[Version difference data]
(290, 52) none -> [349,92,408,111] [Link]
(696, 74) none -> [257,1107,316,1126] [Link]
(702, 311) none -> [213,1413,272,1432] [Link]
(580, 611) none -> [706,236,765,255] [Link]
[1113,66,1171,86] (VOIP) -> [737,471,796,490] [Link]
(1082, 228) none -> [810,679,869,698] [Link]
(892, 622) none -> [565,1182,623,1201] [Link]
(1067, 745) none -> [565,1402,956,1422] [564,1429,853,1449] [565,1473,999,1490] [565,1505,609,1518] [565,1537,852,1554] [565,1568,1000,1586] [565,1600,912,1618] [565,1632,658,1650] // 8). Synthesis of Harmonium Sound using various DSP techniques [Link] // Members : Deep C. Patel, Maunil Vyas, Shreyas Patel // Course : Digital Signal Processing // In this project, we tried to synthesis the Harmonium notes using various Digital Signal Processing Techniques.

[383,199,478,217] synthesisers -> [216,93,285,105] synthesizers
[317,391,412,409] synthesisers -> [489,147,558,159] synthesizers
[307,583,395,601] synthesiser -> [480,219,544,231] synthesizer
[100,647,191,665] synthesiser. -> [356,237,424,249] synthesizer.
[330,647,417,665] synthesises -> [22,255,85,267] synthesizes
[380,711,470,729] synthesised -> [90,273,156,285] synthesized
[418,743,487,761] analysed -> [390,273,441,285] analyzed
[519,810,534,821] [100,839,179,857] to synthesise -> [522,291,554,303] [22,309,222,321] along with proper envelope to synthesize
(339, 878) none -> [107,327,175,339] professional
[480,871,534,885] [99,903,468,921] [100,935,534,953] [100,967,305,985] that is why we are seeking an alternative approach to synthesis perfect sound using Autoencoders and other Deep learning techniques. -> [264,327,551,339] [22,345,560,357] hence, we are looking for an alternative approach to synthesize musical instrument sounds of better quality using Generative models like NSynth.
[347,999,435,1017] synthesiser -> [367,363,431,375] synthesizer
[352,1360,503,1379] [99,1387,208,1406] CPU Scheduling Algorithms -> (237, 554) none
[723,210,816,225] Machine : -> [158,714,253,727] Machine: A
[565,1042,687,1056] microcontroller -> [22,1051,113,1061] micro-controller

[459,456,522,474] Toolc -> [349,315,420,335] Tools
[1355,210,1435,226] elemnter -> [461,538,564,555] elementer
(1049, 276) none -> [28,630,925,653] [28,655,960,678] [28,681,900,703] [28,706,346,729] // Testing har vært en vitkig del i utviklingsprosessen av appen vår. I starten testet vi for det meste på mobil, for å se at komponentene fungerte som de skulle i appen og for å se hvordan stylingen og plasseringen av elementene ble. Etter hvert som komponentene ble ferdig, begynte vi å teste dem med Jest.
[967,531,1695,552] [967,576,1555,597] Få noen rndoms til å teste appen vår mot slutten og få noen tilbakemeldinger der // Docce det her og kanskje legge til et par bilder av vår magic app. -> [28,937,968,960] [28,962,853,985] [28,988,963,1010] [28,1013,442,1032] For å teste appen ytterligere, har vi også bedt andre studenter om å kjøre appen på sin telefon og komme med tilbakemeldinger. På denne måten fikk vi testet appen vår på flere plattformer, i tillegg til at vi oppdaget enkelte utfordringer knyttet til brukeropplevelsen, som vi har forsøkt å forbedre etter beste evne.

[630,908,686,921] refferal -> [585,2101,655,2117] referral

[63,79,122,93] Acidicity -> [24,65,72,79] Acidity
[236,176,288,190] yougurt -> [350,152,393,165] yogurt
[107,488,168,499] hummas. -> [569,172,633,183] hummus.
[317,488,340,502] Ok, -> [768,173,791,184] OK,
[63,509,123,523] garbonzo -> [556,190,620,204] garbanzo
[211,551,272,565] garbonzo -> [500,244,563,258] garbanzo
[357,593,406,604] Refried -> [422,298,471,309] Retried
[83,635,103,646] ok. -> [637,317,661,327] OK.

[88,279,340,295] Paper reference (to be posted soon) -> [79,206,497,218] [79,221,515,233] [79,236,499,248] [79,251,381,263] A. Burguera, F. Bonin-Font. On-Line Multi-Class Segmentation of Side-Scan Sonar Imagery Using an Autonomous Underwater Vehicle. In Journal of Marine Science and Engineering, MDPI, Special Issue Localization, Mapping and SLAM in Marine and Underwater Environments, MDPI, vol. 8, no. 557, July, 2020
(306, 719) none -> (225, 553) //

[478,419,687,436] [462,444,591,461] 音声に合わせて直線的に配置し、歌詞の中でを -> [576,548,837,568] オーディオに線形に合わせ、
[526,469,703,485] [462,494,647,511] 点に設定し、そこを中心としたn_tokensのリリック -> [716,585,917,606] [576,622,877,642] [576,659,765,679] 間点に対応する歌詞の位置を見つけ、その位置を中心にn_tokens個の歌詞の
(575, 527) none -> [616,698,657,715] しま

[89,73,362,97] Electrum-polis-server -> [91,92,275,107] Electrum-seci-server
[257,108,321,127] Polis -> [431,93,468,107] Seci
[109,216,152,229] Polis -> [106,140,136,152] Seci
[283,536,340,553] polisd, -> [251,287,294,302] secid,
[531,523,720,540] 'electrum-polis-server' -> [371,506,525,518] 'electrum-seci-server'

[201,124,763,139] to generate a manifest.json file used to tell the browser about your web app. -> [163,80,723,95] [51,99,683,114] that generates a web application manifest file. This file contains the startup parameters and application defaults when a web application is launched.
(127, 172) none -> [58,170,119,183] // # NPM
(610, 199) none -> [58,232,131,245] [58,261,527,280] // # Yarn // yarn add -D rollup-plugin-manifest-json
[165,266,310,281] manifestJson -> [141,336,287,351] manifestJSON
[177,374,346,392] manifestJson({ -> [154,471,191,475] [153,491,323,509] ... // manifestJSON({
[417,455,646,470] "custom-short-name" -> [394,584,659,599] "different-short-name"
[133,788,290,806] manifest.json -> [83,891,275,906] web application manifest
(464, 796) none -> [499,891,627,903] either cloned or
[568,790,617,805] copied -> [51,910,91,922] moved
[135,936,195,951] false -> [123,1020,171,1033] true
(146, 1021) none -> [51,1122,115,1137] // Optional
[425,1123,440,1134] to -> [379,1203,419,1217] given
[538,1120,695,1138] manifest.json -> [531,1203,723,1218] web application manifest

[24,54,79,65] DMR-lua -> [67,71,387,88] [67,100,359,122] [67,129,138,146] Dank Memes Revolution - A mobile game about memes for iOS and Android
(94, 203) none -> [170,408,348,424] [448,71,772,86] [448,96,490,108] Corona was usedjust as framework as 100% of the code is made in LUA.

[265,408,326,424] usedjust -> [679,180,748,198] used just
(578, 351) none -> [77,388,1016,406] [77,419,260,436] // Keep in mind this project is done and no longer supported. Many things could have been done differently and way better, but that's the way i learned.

**DIRECTIONS FOR THIS TASK**.
Report every line of the data in which "synthesisers" appears.

**ANSWER BOX**.
[383,199,478,217] synthesisers -> [216,93,285,105] synthesizers
[317,391,412,409] synthesisers -> [489,147,558,159] synthesizers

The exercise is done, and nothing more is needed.